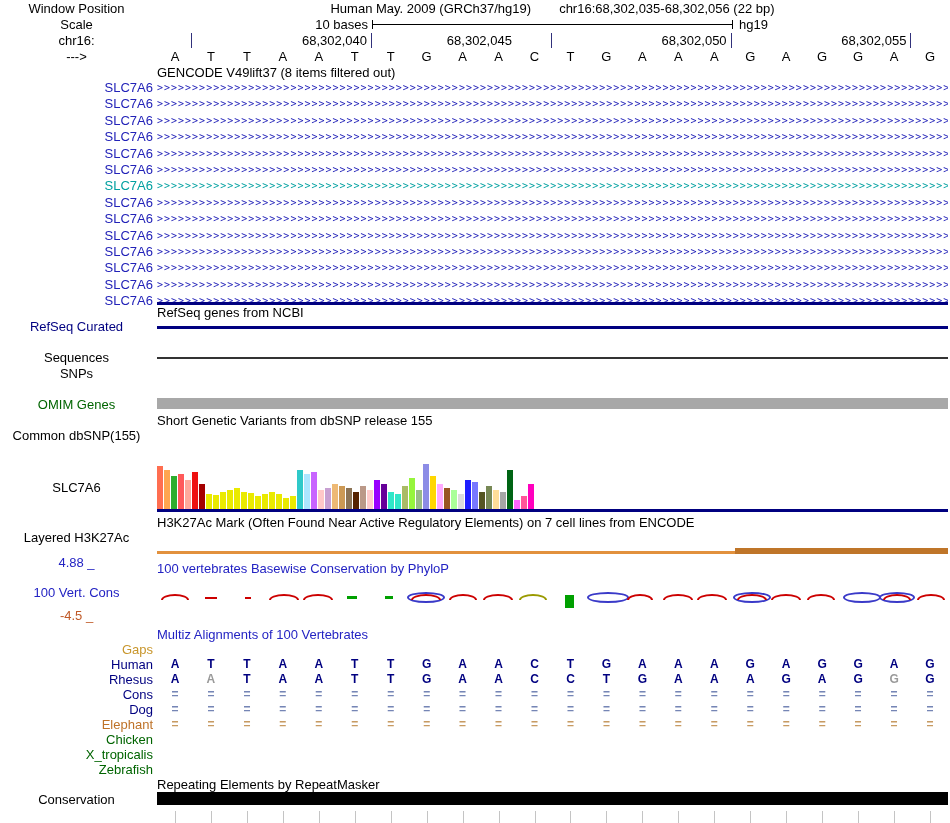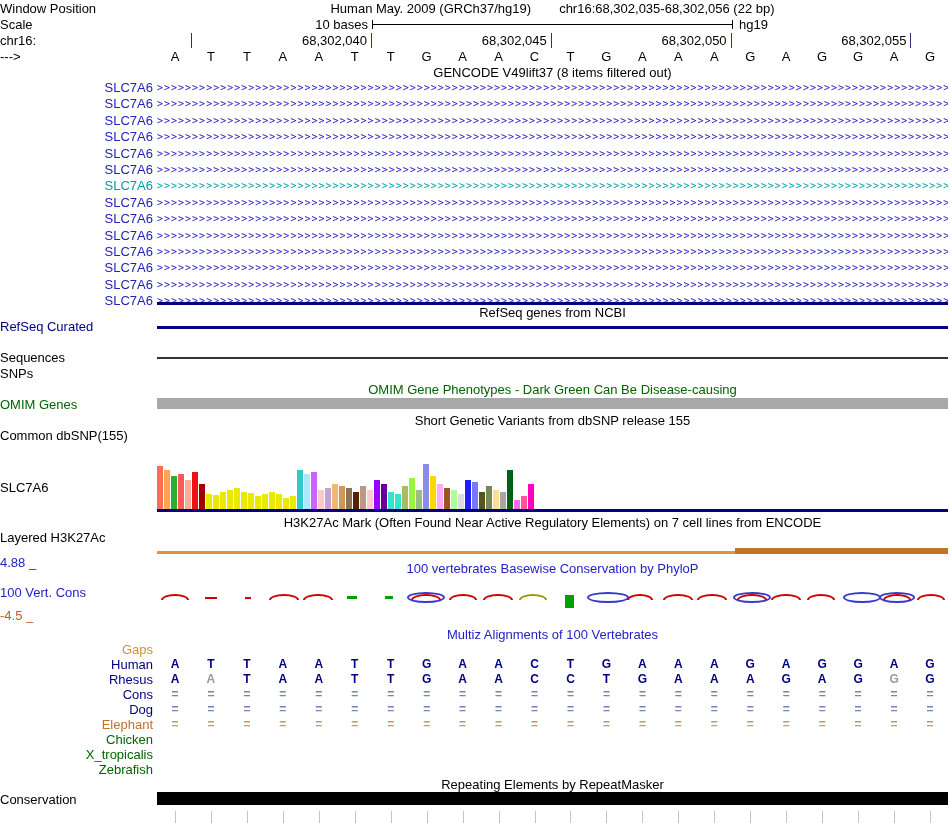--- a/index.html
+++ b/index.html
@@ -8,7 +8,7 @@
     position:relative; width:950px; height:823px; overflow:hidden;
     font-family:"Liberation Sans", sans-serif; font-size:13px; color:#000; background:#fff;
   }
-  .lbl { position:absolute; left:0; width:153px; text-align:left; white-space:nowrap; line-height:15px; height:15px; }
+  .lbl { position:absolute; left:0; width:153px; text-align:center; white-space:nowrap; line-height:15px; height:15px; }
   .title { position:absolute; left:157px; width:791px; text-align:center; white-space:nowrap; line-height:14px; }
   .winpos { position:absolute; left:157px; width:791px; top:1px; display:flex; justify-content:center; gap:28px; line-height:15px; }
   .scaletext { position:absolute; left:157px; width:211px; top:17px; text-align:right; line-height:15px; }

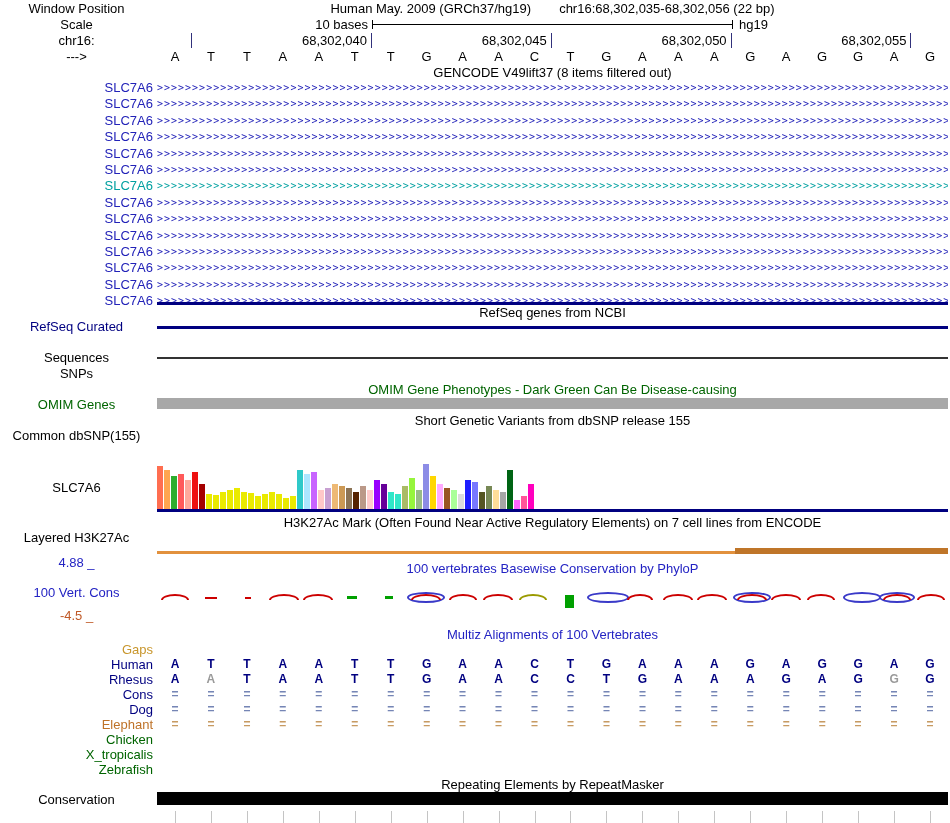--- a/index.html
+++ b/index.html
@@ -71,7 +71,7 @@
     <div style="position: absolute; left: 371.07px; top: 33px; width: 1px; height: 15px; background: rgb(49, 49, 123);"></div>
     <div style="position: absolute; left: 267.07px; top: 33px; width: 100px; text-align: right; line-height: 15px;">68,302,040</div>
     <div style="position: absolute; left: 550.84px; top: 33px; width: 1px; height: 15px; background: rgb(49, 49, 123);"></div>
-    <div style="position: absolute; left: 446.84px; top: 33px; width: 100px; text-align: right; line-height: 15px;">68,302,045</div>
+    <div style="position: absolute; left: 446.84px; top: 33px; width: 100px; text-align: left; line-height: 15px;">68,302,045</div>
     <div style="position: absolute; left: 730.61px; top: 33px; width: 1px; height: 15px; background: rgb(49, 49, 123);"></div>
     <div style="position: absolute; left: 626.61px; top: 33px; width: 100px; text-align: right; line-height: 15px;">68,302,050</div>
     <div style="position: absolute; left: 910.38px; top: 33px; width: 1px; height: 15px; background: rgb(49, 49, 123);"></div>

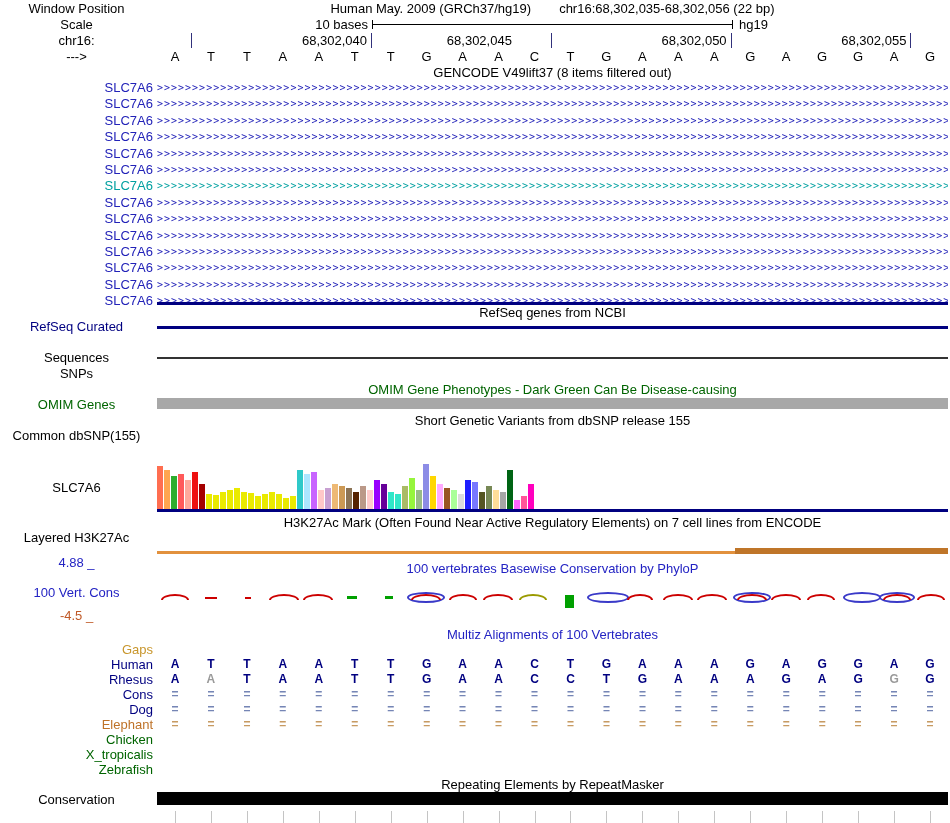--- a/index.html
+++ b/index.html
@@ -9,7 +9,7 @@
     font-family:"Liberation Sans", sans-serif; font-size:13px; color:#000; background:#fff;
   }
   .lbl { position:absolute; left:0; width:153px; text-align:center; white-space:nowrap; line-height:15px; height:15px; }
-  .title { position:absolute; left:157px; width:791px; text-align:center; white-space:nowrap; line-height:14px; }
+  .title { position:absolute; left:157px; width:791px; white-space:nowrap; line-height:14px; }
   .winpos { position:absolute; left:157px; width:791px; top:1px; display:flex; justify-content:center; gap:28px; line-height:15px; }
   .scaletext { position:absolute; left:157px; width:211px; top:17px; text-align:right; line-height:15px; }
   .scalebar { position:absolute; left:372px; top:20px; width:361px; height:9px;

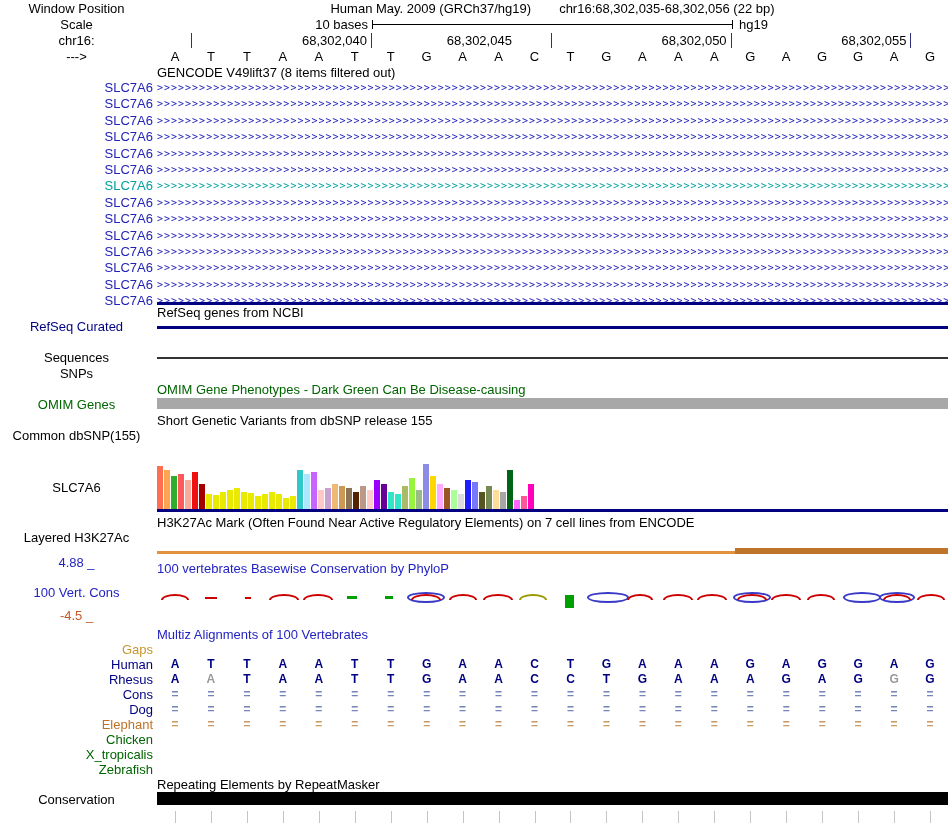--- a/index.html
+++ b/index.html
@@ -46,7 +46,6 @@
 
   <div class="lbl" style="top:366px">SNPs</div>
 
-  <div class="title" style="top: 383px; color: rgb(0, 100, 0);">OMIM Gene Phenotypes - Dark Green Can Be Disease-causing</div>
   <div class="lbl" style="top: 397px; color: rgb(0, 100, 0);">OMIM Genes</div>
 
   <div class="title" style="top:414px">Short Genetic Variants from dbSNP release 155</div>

• • •

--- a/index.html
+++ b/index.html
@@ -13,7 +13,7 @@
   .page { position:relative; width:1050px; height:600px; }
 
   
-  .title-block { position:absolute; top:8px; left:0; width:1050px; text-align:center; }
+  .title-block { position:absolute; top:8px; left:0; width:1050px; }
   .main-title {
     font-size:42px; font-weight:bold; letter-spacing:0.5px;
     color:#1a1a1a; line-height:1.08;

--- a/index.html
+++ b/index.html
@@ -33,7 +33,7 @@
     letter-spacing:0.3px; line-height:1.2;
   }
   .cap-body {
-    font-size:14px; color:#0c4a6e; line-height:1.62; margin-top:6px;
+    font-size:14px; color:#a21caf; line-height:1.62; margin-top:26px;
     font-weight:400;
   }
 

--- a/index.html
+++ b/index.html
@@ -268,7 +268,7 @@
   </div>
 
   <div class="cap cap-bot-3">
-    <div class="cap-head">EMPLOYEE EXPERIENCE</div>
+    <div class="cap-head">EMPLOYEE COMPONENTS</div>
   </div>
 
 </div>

• • •

--- Goal of the exercise ---
Of the entries listed above, reproduce only the lines starting at the line containing "-71,7 +71,7 @@" and ending at the line containing "absolute; left: 626.61px;". Include both, exactly as they stand.

--- Response ---
@@ -71,7 +71,7 @@
     <div style="position: absolute; left: 371.07px; top: 33px; width: 1px; height: 15px; background: rgb(49, 49, 123);"></div>
     <div style="position: absolute; left: 267.07px; top: 33px; width: 100px; text-align: right; line-height: 15px;">68,302,040</div>
     <div style="position: absolute; left: 550.84px; top: 33px; width: 1px; height: 15px; background: rgb(49, 49, 123);"></div>
-    <div style="position: absolute; left: 446.84px; top: 33px; width: 100px; text-align: right; line-height: 15px;">68,302,045</div>
+    <div style="position: absolute; left: 446.84px; top: 33px; width: 100px; text-align: left; line-height: 15px;">68,302,045</div>
     <div style="position: absolute; left: 730.61px; top: 33px; width: 1px; height: 15px; background: rgb(49, 49, 123);"></div>
     <div style="position: absolute; left: 626.61px; top: 33px; width: 100px; text-align: right; line-height: 15px;">68,302,050</div>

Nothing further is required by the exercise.